The median hospital stay for DRESS patients was 12 days versus 18 days for SJS/TEN patients, reflecting that SJS/TEN often required intensive care/burn unit and had a more acute critical phase, whereas DRESS could often be managed on a ward unless complications arise. In our data, this difference in length of stay was significant (P=0.004). There were 2 fatalities in SJS/TEN (8% mortality) and 1 in DRESS (5.5% mortality, due to DRESS-related myocarditis).

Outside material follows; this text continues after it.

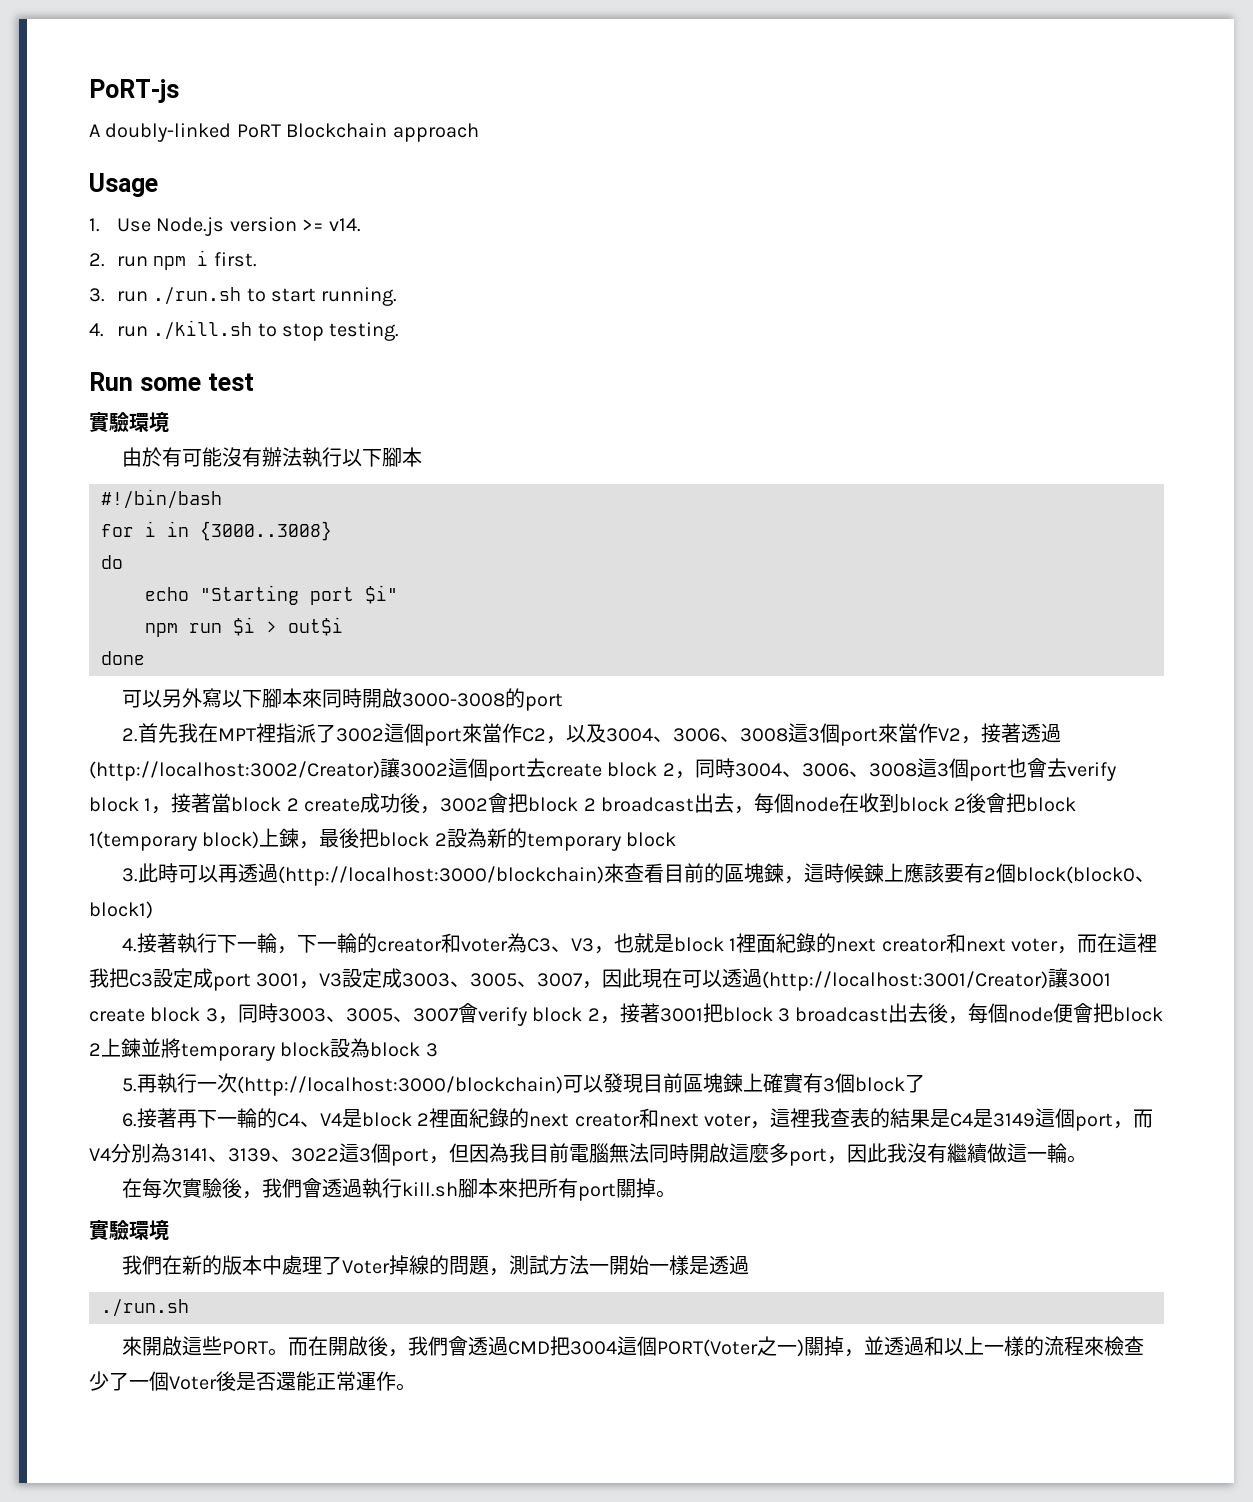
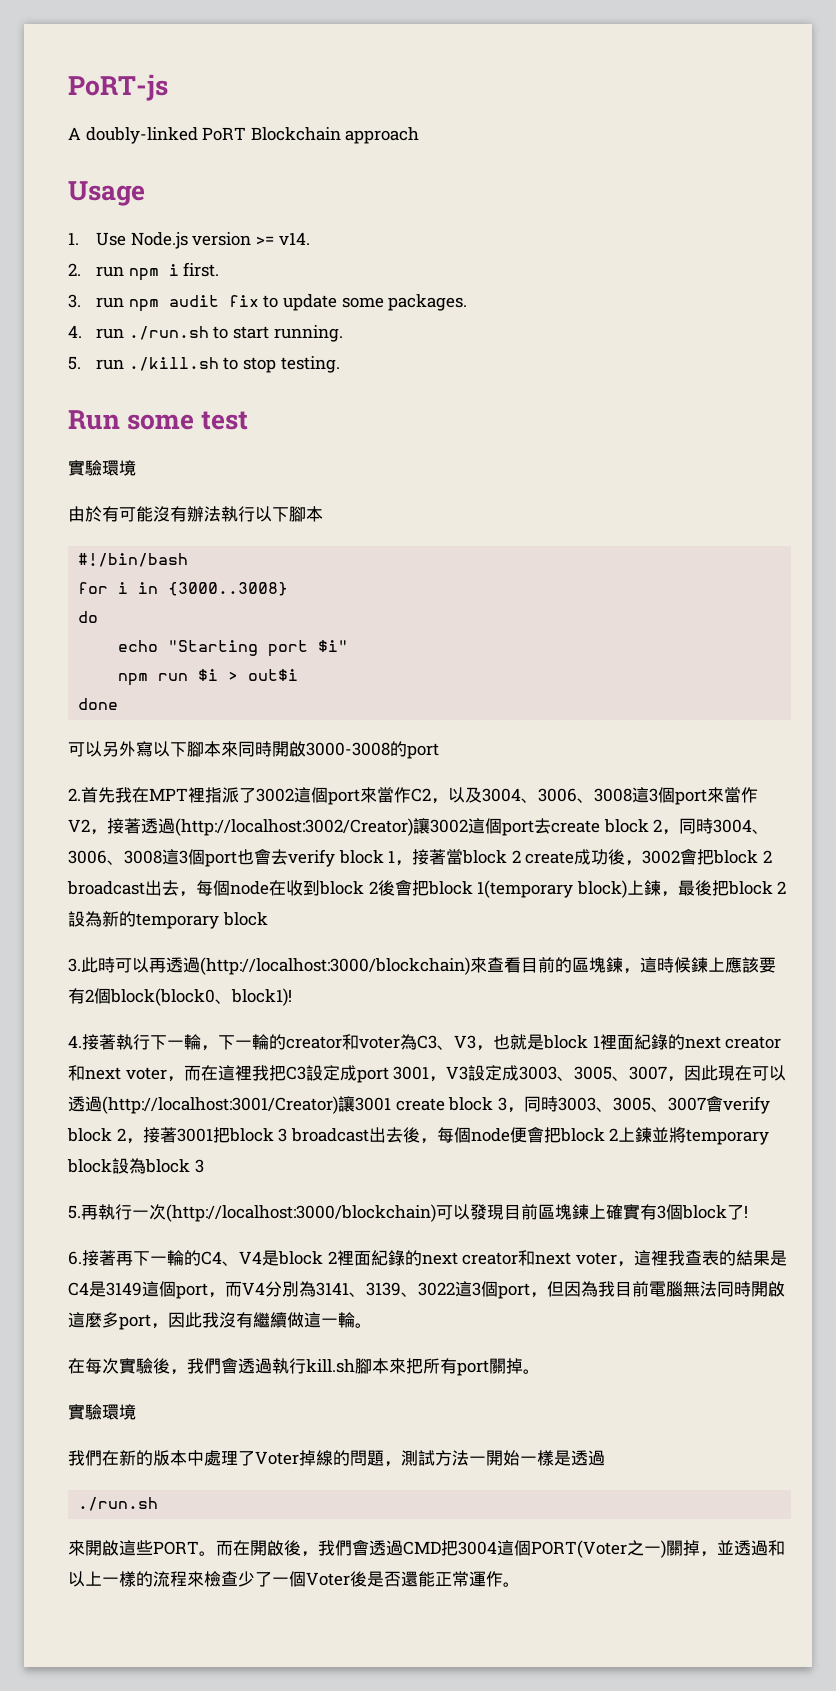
(148, 296) none -> [128,294,468,312] [68,325,125,339] npm audit fix to update some packages. // 4. run
[89,323,104,337] 4. -> [68,356,81,370] 5.
[89,901,153,919] block1) -> [231,988,292,1006] block1)!
(926, 1083) none -> [744,1205,748,1218] !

In summary, the subtype analysis indicated that both SJS/TEN and DRESS shared the features of decreased Ig and complement and high CRP. PCT was an outlier, being higher in SJS/TEN, presumably due to infection risk, which was consistent with PCT’s role as an infection marker. In practical terms, a high PCT in a SCADR patient should raise suspicion of SJS/TEN (or overlap) especially if skin detachment was present, whereas a low PCT with very high CRP and eosinophilia fitted DRESS. DRESS and SJS/TEN likely involved somewhat different immunopathological pathways (eg, DRESS with viral reactivation and eosinophils vs SJS/TEN with direct extensive tissue necrosis and secondary infection), but our data showed that humoral immune suppression (low IgG, complement) was common to both.
Discussion
In this study, we systematically analyzed humoral immune parameters and inflammatory markers in SCADR and found distinct abnormalities that shed light on SCADR pathophysiology. To our knowledge, this was one of the first comprehensive investigations to integrate immunoglobulins, complement, CRP, and PCT in a SCADR cohort with subtype analyses, thereby providing a multi-faceted view of the immune response in these conditions. Our findings might be contextualized and interpreted alongside emerging research from 2020 to 2025, leading to several important discussions.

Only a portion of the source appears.